BEGIN RECORDS SUPPLIED

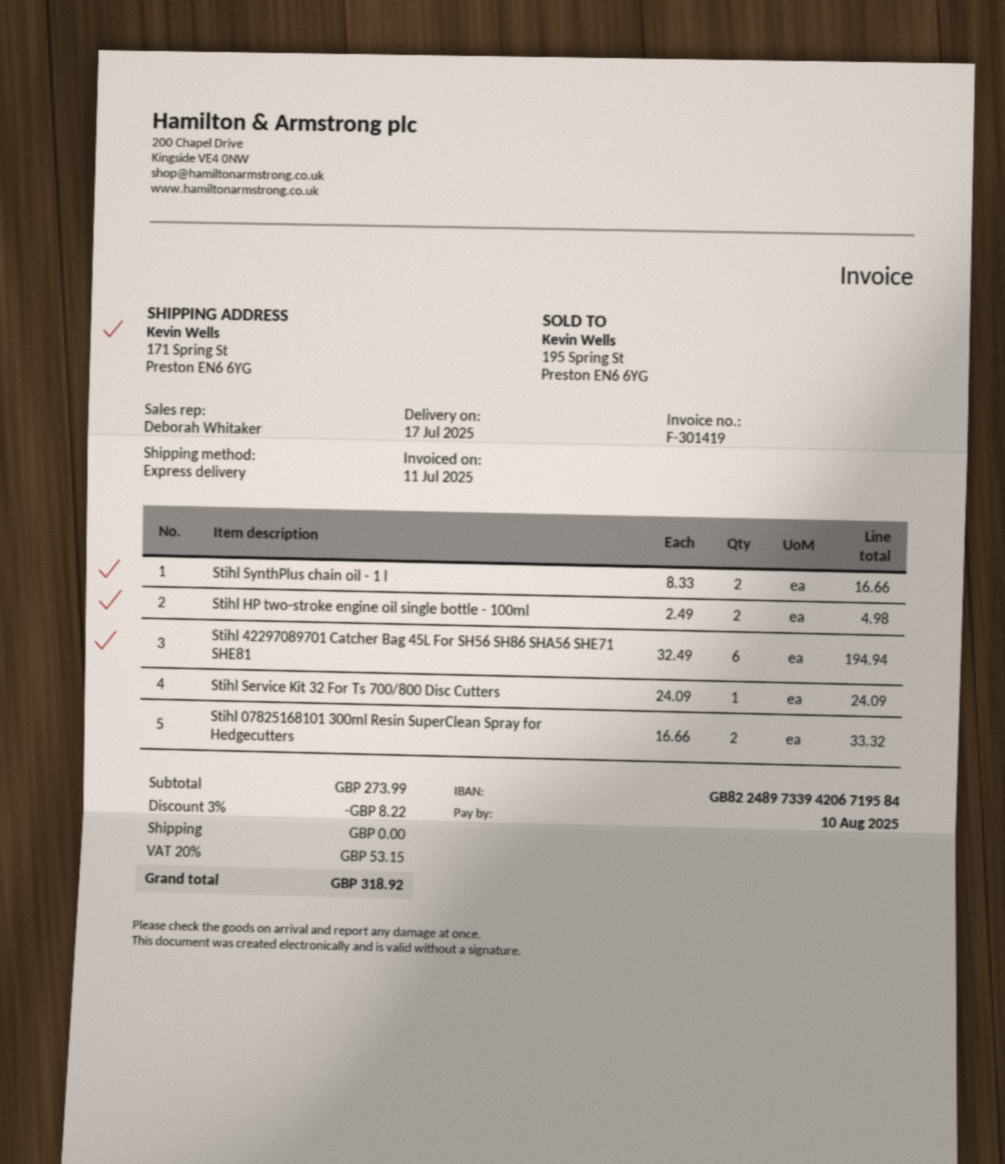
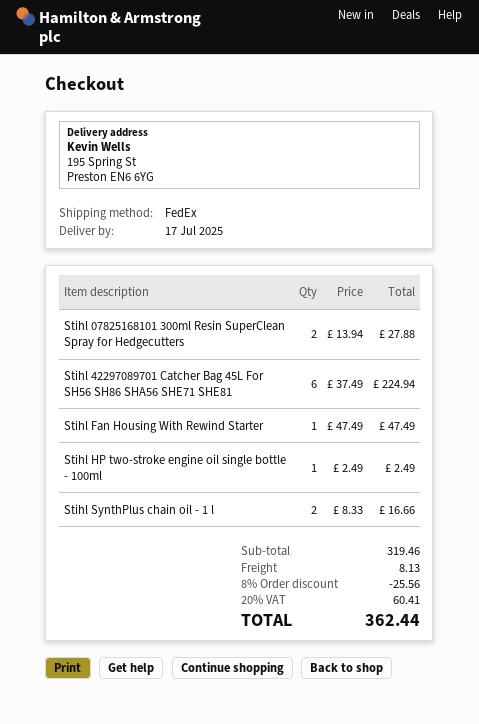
shipping method: express -> FedEx
ship to: 171 Spring St, Preston EN6 6YG -> 195 Spring St, Preston EN6 6YG
Stihl HP two-stroke engine oil single bottle - 100ml: 2 x 2.49 = 4.98 -> 1 x 2.49 = 2.49
Stihl 42297089701 Catcher Bag 45L For SH56 SH86 SHA56 SHE71 SHE81: 6 x 32.49 = 194.94 -> 6 x 37.49 = 224.94
Stihl Service Kit 32 For Ts 700/800 Disc Cutters: 1 x 24.09 = 24.09 -> none
Stihl 07825168101 300ml Resin SuperClean Spray for Hedgecutters: 2 x 16.66 = 33.32 -> 2 x 13.94 = 27.88
Stihl Fan Housing With Rewind Starter: none -> 1 x 47.49 = 47.49
subtotal: 273.99 -> 319.46
discount: 3% = 8.22 -> 8% = 25.56
shipping: 0.00 -> 8.13
tax: 20% = 53.15 -> 20% = 60.41
total: 318.92 -> 362.44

END RECORDS SUPPLIED

### GOAL OF THE EXERCISE
Could you please repeat the entries above exactly, with every picture left out?

### RESPONSE TO THE TASK
shipping method: express -> FedEx
ship to: 171 Spring St, Preston EN6 6YG -> 195 Spring St, Preston EN6 6YG
Stihl HP two-stroke engine oil single bottle - 100ml: 2 x 2.49 = 4.98 -> 1 x 2.49 = 2.49
Stihl 42297089701 Catcher Bag 45L For SH56 SH86 SHA56 SHE71 SHE81: 6 x 32.49 = 194.94 -> 6 x 37.49 = 224.94
Stihl Service Kit 32 For Ts 700/800 Disc Cutters: 1 x 24.09 = 24.09 -> none
Stihl 07825168101 300ml Resin SuperClean Spray for Hedgecutters: 2 x 16.66 = 33.32 -> 2 x 13.94 = 27.88
Stihl Fan Housing With Rewind Starter: none -> 1 x 47.49 = 47.49
subtotal: 273.99 -> 319.46
discount: 3% = 8.22 -> 8% = 25.56
shipping: 0.00 -> 8.13
tax: 20% = 53.15 -> 20% = 60.41
total: 318.92 -> 362.44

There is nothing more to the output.